Commentary

Today's Audience Targeting Strands Marketers In The 'Uncanny Valley'

When Japanese roboticist Masahiro Mori coined the phrase “the uncanny valley” more than 40 years ago, he succinctly described the strong aversion that many people feel when observing a robot or computer-generated image that closely approximates a human—but not quite well enough.

The uncanny valley, as it turns out, applies to more than just the world of physical human representations. In fact, many of today’s marketers are languishing squarely in the uncanny valley when it comes to their targeting strategies.

As access to audience data has expanded and marketing algorithms have become more sophisticated, marketers strive to deepen the emotional appeal of their communications. Unfortunately, these attempts have used proxies of consumers as opposed to communicating using their actual core values, beliefs and motivations.

That’s the uncanny valley of marketing. The path forward for our industry should not be to retreat back from the edge of the uncanny valley but to instead put in place the processes and technology to bridge it.

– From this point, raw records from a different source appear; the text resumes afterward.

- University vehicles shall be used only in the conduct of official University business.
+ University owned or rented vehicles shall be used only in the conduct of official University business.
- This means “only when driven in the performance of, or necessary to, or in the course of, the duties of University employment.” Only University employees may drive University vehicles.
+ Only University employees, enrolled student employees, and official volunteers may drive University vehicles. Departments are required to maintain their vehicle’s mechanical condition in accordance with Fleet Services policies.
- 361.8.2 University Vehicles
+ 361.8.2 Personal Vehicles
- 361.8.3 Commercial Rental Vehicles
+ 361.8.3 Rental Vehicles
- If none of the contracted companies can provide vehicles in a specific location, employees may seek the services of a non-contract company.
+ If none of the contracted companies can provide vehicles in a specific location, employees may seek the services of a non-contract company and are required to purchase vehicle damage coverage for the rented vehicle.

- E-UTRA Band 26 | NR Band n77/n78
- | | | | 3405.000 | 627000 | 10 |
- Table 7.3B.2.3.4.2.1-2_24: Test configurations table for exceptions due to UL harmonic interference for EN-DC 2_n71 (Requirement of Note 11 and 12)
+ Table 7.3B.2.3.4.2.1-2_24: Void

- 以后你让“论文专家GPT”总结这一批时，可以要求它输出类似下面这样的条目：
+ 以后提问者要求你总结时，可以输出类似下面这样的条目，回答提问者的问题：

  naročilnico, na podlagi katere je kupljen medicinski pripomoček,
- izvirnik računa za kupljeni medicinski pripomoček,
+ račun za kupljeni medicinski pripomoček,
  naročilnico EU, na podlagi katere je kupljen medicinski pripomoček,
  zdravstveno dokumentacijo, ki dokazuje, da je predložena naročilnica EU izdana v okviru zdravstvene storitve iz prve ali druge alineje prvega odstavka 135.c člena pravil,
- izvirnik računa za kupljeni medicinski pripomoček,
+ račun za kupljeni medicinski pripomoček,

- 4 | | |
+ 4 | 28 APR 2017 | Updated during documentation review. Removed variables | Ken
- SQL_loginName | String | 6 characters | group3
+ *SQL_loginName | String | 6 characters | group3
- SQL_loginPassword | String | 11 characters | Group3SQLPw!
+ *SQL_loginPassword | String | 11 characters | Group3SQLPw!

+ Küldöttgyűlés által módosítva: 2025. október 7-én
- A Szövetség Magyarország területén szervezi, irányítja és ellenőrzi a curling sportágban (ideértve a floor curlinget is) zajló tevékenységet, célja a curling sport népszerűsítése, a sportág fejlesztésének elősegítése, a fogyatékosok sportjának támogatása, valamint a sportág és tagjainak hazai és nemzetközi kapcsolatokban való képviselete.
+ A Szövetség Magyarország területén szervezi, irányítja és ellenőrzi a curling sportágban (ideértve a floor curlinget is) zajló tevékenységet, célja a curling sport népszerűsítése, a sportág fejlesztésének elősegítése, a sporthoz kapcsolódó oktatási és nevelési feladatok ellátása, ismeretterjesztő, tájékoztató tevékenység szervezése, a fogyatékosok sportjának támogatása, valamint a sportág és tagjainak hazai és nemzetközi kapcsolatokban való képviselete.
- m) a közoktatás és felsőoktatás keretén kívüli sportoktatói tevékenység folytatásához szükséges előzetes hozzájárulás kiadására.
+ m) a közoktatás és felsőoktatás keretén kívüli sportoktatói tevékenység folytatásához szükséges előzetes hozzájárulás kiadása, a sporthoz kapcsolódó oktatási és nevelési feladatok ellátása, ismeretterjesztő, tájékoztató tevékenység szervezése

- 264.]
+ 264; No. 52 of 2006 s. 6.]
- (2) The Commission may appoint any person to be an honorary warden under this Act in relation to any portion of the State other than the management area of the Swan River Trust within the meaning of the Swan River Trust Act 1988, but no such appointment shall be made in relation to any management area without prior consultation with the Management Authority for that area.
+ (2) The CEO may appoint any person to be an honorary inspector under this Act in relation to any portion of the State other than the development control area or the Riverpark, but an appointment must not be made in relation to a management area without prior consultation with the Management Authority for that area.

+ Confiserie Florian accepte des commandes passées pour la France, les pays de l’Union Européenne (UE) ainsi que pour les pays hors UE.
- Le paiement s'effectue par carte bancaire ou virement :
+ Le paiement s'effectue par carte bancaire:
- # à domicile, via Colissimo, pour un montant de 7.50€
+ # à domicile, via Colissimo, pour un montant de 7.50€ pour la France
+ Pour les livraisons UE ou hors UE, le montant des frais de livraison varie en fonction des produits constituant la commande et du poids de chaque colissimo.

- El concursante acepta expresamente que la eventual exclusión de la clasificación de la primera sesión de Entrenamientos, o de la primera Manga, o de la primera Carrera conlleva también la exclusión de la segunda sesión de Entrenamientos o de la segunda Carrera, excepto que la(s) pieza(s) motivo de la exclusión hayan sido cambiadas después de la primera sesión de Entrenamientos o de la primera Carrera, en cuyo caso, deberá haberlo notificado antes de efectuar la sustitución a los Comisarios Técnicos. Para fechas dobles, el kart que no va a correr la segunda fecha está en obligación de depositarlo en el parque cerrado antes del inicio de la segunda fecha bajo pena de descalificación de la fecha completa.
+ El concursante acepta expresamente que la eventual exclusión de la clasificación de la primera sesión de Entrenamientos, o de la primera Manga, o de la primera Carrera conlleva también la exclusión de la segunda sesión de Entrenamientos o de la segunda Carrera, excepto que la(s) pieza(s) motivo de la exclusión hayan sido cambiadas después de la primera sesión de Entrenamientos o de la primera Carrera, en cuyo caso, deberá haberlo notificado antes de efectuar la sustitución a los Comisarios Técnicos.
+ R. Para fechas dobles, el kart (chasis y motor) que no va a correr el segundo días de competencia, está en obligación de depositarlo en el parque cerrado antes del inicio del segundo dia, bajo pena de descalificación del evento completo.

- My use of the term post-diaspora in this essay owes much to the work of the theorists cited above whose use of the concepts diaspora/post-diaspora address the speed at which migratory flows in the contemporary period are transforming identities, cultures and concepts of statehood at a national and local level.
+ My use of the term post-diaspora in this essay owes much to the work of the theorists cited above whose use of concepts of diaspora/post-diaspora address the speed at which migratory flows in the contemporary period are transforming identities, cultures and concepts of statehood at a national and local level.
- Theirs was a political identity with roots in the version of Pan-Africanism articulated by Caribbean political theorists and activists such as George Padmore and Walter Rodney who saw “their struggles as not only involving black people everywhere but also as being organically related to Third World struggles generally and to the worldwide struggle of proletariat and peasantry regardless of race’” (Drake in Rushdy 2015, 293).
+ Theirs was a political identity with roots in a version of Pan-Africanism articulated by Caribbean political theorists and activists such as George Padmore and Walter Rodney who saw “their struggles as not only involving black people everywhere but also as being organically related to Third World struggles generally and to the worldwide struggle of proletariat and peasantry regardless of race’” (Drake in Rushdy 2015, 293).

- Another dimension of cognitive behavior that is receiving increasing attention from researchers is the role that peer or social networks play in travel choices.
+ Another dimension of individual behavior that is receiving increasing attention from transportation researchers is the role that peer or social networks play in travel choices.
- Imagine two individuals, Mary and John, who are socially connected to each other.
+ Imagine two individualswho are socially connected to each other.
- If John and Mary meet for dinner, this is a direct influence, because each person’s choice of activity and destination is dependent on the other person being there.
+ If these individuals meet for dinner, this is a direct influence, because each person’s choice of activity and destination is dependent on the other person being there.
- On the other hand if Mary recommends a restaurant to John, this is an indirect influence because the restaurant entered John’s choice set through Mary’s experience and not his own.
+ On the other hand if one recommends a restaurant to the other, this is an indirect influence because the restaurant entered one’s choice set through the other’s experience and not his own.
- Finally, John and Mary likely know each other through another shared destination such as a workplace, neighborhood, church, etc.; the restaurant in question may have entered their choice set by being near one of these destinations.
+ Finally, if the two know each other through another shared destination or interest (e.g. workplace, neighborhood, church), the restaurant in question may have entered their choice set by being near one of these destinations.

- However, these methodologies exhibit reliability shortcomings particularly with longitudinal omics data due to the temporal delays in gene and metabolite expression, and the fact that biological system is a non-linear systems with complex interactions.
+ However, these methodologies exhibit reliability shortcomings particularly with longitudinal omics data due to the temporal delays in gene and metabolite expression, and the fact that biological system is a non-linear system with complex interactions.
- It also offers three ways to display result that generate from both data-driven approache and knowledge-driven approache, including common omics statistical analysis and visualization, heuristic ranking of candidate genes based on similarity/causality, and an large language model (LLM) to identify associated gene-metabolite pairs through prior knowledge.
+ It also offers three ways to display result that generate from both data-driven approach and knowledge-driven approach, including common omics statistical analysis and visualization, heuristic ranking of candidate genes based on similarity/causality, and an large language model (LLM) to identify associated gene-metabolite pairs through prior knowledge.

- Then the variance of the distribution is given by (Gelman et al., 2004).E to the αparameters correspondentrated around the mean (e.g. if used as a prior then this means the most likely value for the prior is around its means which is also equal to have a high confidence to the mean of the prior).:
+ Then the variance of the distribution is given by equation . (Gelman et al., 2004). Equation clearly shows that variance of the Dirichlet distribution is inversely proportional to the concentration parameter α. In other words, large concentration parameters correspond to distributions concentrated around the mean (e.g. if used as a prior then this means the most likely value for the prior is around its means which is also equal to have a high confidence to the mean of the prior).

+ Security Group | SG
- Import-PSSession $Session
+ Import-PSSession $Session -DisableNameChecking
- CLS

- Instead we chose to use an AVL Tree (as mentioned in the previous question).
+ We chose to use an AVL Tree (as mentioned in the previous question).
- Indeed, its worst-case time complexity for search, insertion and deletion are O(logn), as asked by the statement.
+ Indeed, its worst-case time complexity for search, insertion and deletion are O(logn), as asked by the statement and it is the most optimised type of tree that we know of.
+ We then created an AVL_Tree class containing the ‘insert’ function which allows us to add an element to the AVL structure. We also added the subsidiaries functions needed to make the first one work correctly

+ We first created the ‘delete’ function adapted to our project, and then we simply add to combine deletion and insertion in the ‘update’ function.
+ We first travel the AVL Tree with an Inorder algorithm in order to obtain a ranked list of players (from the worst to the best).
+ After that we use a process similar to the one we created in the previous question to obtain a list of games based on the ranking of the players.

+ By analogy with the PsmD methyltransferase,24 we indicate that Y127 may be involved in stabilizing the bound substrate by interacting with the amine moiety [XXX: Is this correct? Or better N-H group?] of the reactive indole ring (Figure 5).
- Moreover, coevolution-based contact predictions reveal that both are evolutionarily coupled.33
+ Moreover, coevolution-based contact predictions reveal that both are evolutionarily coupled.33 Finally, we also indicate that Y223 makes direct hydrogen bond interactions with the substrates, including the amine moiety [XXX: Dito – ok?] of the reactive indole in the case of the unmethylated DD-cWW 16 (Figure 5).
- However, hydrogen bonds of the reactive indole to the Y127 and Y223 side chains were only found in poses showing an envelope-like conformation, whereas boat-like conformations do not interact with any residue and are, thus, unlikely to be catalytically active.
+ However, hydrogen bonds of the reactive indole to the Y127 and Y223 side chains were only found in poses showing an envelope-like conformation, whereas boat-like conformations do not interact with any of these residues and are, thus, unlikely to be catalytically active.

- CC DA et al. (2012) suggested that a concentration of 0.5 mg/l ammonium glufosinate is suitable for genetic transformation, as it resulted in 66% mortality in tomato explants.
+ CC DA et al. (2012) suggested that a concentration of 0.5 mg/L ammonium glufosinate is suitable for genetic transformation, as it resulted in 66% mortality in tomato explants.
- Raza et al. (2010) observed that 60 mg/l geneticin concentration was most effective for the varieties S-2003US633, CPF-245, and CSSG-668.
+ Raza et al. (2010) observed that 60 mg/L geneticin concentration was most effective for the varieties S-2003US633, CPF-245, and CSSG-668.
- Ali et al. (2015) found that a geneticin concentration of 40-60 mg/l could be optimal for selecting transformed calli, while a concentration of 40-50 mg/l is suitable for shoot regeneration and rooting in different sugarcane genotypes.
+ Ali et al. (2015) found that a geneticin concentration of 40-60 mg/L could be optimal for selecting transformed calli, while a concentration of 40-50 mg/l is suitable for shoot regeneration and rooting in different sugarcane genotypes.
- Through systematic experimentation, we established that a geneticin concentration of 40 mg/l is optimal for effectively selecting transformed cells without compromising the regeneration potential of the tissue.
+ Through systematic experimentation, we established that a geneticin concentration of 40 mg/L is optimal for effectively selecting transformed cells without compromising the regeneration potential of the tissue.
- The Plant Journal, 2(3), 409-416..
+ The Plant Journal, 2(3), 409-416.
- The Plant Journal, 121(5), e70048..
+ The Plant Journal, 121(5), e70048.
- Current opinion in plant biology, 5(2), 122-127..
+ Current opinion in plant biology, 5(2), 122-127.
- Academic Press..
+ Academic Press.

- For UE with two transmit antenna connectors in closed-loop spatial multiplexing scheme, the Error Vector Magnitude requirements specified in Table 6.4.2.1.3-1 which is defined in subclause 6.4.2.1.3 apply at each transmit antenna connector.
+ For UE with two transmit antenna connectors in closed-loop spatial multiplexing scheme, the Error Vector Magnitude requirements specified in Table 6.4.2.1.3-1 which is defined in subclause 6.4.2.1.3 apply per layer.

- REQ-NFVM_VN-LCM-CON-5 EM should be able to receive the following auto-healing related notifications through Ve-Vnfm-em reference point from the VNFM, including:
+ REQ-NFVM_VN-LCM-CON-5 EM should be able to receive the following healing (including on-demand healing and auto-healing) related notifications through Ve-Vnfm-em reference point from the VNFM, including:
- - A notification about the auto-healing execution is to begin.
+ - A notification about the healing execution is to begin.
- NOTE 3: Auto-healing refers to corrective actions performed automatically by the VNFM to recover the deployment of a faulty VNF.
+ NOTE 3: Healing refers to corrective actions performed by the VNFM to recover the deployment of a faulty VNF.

Bridging the Uncanny Valley
The uncanny valley is crossable, but it requires more than a simple hop to the other side. We can find an example of the process in filmmaking. After languishing in the uncanny valley for more than a decade, we’ve seen filmmaking and CGI begin to emerge on the other side, with wholly animated characters beginning to take on realistic emotional, human portrayals that attract rather than repel viewers. So how did they do it? They focused on three key elements: data, technology and process.

One of the main ways in which Hollywood has bridged the uncanny valley with CGI is via motion capture and facial topology in particular. This technique uses hundreds of sensors, attached to an actor’s body and face, to capture real human movement and expressions so that artists can then animate on top of them.

In other words, the process starts with humans, captures nuanced, expressive data and combines that data with technology and process to more richly infuse animations with emotion and create connections with the viewers.

It’s time for marketers to follow suit.

Moving Past Cardboard Personas
The problem with audience targeting today is that marketers are essentially using rough cardboard cutouts instead of real humans. Most personas within media-buying today are built on the basis of census metrics. We have age. We have gender. We have income.

And marketers often get a "plus one." That "plus one" is the magic ingredient in persona development right now. It might be geography, recent shopping activity or a recent web visit. For example, a steakhouse chain might want to target men, age 40-74, with the “plus one” being that they’ve eaten at the chain in the last 30 days.

There’s a lack of depth here in how we’re targeting consumers. It’s as flat as cardboard. And this flatness is a sacrifice we’re making in order to get to scale. These audiences represent populations rather than true personas. But how can we as marketers identify effective creative, messaging and channels when there’s no nuance to our audiences?

The answer: We can’t with current approaches. And that’s why creative and messaging today is falling into the uncanny valley. Marketers are acting on enough data to vaguely attempt personalized connections, but they’re not going far enough. And the resulting interactions evoke a sense of wrongness.

It’s time for marketers to move beyond cardboard personas and take a page from filmmaking’s advances in CGI. To do that, we need data, process and technology. Fortunately for marketers, we already have the data—scores of it. Where we’re failing is in the execution through process and technology.

Going forward, our industry needs to focus on putting in place the processes and technology that will enable marketers to connect all the data points on a given consumer and message accordingly.

 Think of it like motion capture. Our data represents the many sensors attached to a live actor’s face. Now, we need to translate that data into an accurate representation of a human—complete not only with age, gender and income, but also with values, motivations and real-life actions. It’s this truly human data that will enable us, with the help of the right technology and process, to bridge the uncanny valley of marketing at last.